The regulation of soil carbon properties under treatments of nitrogen addition with plant inputs removal

Research on the response of soil microbial community structure to ecosystem function has been growing rapidly (Lewis et al., 2010; Malchair et al., 2010). An increasing number of studies have been published in recent years on the linkages between soil microbial community structure, functions and soil carbon dynamics (Cusack et al., 2011; Ren et al., 2018; Sun et al., 2017; Veres et al., 2015). Variation in soil microbial communities is likely to lead to microbial function shifts. Specific soil microbial composition is involved in regulating specific soil enzyme activities, which are used to assess the function of soil carbon transformation and turnover (Waldrop & Firestone, 2004). Our results suggest that shifts in soil microbial community structure mediated microbial functions, and that their interactions regulated soil carbon turnover under treatments of nitrogen addition with plant inputs removal. Our results are an important addition to the literature on this topic (You et al., 2014; Brockett, Prescott & Grayston, 2012).
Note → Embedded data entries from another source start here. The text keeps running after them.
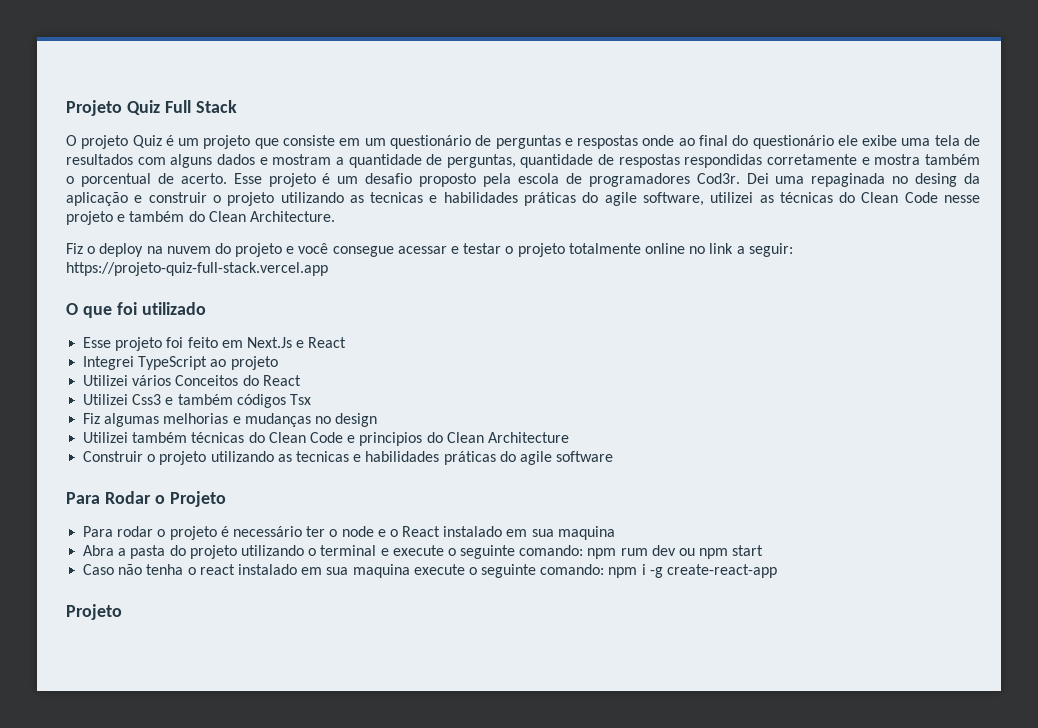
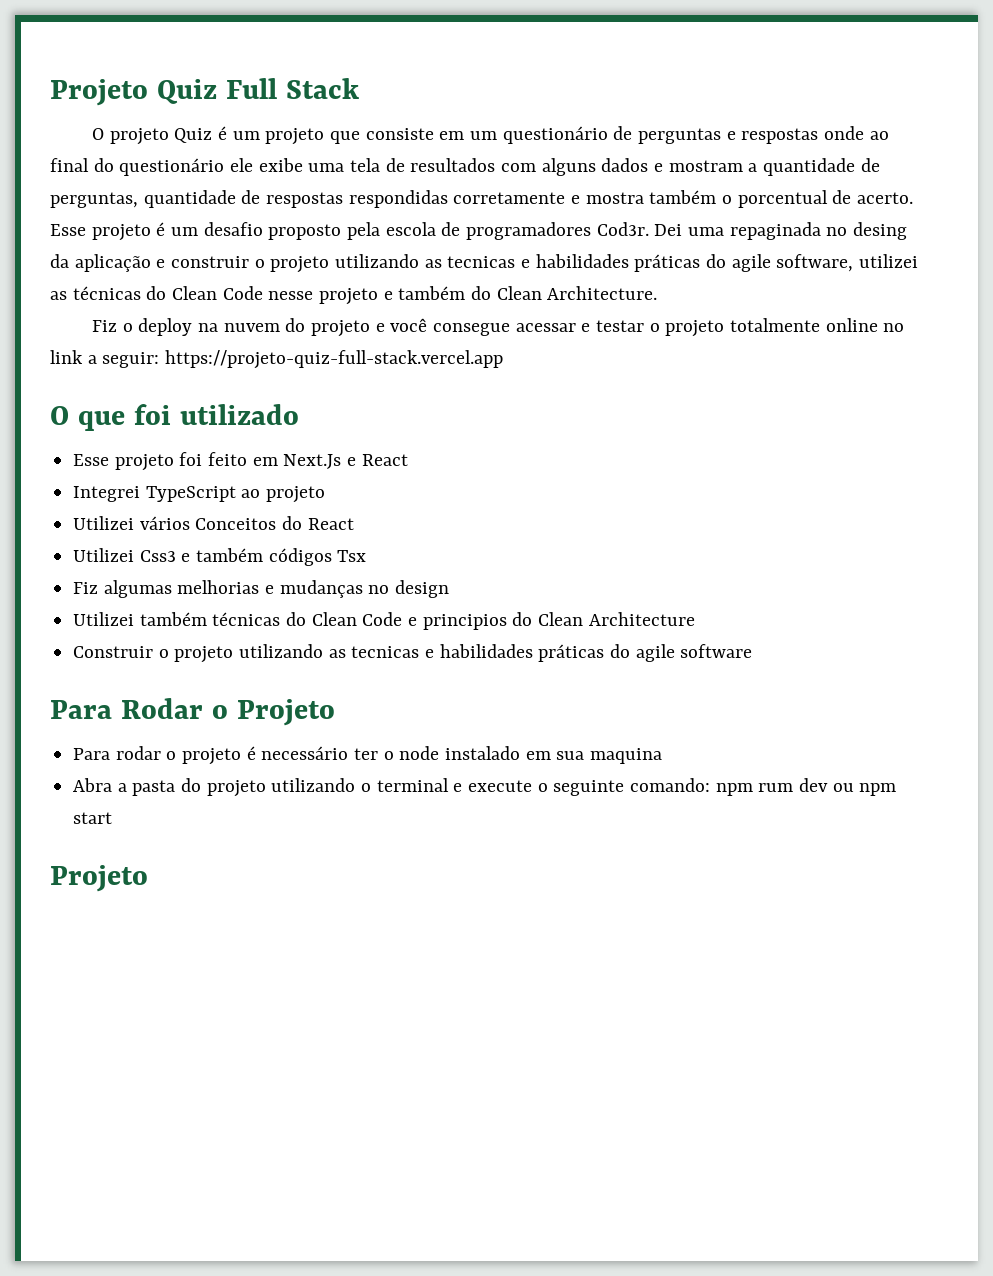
[377,526,441,537] e o React -> (440, 753) none
[83,564,778,578] // Caso não tenha o react instalado em sua maquina execute o seguinte comando: npm i -g create-react-app -> (113, 818) none

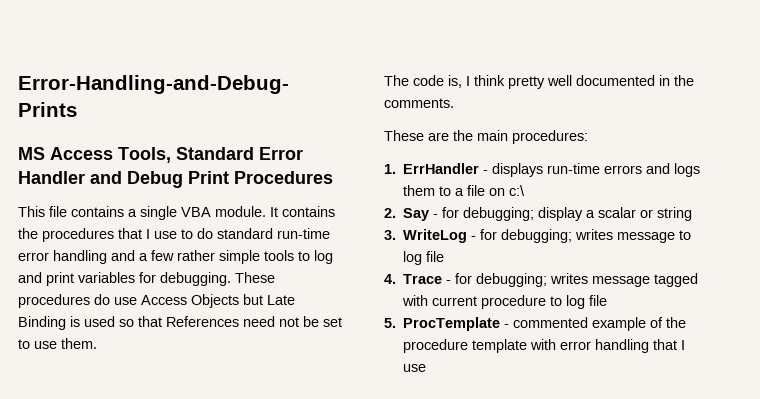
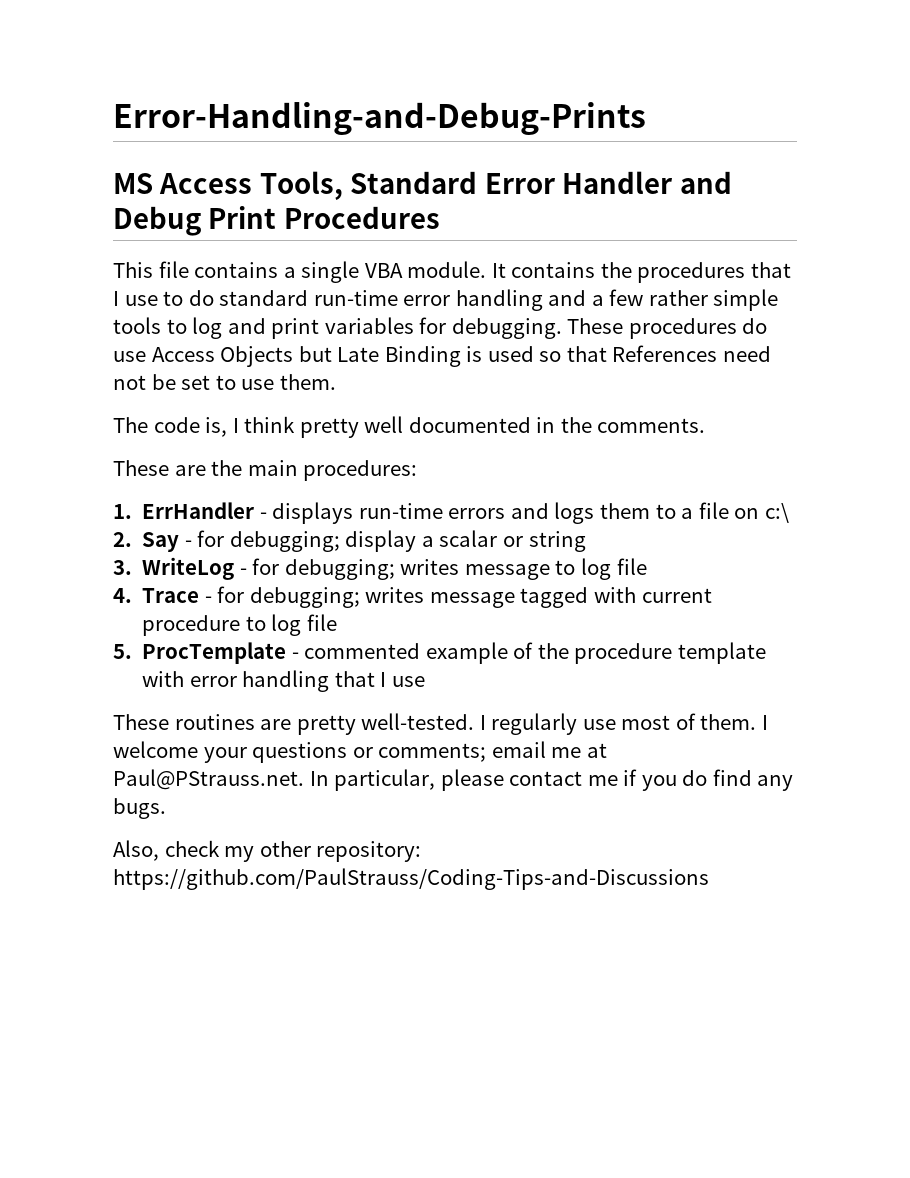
(427, 368) none -> [113,713,768,735] [113,741,607,763] [113,769,794,791] [113,798,166,819] [113,840,422,862] [113,868,709,890] // These routines are pretty well-tested. I regularly use most of them. I welcome your questions or comments; email me at Paul@PStrauss.net. In particular, please contact me if you do find any bugs. // Also, check my other repository: https://github.com/PaulStrauss/Coding-Tips-and-Discussions

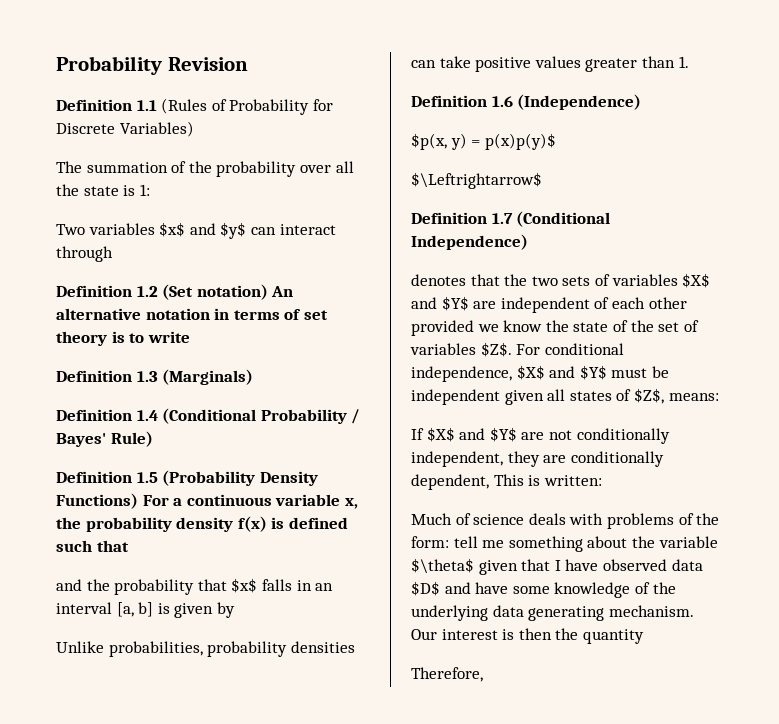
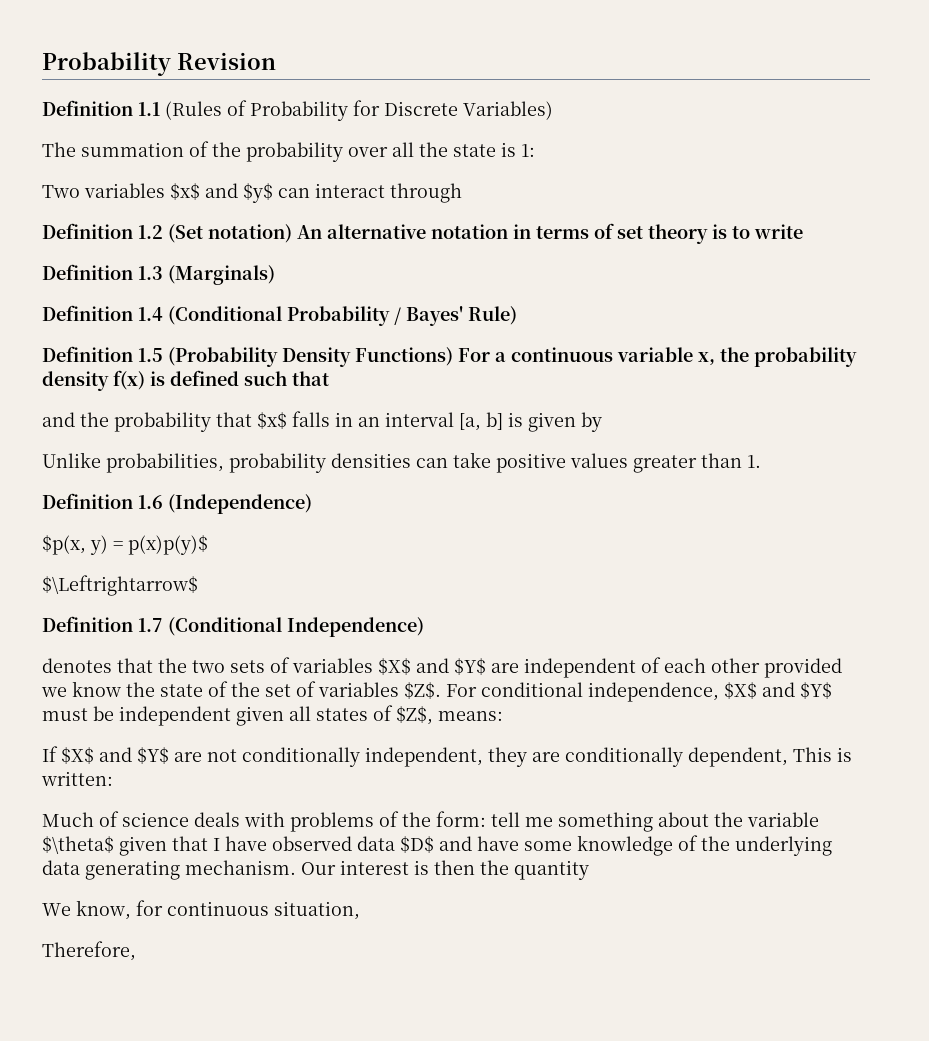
(644, 636) none -> [42,900,360,920] // We know, for continuous situation,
In this paper, the biomass of GN and the activity of PER were found to significantly affect soil carbon properties under nitrogen addition. The activity of PER increased with the biomass of GN at higher levels of nitrogen addition, which enhanced the response of soil carbon to linkages between oxidases and bacteria (Cusack et al., 2011). The changes in carbon inputs, in the form of litter and root exudates, altered soil microbial community utilization and influenced functional shifts in soil enzymes (Baumann et al., 2013; Tardy et al., 2015).

Our results also suggest that the interactions between nitrogen addition and plant inputs removal significantly affected GN. Furthermore, the biomass of GN and Sap directly regulated soil enzyme activities and soil carbon properties, because Sap was correlated with below- and above-ground carbon decomposition under plant inputs removal (Boldtburisch et al., 2018; Bennett et al., 2017). GN and Sap regulated SOC by affecting on the activity of PER, which was involved in lignin degradation. However, some previous have reported that oxidases are produced directly by fungi (Jiang, Cao & Zhang, 2014; Zhang et al., 2014).